| WHAT TO DO |
When the string "models" is part of a line in the data below, report the whole line.

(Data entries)
+++++

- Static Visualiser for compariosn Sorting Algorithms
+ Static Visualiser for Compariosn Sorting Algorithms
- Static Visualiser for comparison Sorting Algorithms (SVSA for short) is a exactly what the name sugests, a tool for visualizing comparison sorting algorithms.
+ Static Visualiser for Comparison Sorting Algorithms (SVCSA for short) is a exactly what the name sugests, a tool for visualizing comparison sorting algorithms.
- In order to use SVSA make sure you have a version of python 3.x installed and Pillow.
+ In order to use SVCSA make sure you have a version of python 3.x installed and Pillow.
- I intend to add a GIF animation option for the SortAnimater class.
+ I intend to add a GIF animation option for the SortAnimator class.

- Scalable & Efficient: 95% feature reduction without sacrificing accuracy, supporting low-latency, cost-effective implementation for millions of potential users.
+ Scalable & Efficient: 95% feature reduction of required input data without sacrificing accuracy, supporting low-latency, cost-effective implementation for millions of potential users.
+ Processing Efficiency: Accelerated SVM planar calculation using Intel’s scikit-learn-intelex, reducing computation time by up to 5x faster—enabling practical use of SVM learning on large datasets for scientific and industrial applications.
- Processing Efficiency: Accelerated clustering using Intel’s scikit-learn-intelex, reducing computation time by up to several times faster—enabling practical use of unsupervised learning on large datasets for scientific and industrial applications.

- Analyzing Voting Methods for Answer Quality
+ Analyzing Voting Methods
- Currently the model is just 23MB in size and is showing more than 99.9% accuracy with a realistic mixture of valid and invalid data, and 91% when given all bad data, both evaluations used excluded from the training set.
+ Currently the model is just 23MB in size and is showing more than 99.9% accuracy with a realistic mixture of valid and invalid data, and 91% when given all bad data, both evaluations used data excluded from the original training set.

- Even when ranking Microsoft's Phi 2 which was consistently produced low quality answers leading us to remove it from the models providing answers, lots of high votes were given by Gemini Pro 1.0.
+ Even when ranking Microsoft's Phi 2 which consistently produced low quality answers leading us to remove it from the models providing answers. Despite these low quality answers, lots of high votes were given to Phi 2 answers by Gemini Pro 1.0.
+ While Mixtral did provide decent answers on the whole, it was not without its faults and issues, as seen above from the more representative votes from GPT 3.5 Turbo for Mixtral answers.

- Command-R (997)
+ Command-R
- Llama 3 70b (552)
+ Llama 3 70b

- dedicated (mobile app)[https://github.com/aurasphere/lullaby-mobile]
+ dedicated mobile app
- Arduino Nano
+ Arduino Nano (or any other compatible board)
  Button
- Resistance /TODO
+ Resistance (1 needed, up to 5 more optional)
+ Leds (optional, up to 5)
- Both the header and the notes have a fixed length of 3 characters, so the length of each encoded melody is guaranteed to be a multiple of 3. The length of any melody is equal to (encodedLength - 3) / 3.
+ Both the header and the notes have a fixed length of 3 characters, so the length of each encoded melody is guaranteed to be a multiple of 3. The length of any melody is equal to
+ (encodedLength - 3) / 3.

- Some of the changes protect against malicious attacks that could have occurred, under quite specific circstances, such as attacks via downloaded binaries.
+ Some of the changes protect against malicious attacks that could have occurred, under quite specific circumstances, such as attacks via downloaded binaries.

+++++

| SOLUTION TO THE PROBLEM |
- Even when ranking Microsoft's Phi 2 which was consistently produced low quality answers leading us to remove it from the models providing answers, lots of high votes were given by Gemini Pro 1.0.
+ Even when ranking Microsoft's Phi 2 which consistently produced low quality answers leading us to remove it from the models providing answers. Despite these low quality answers, lots of high votes were given to Phi 2 answers by Gemini Pro 1.0.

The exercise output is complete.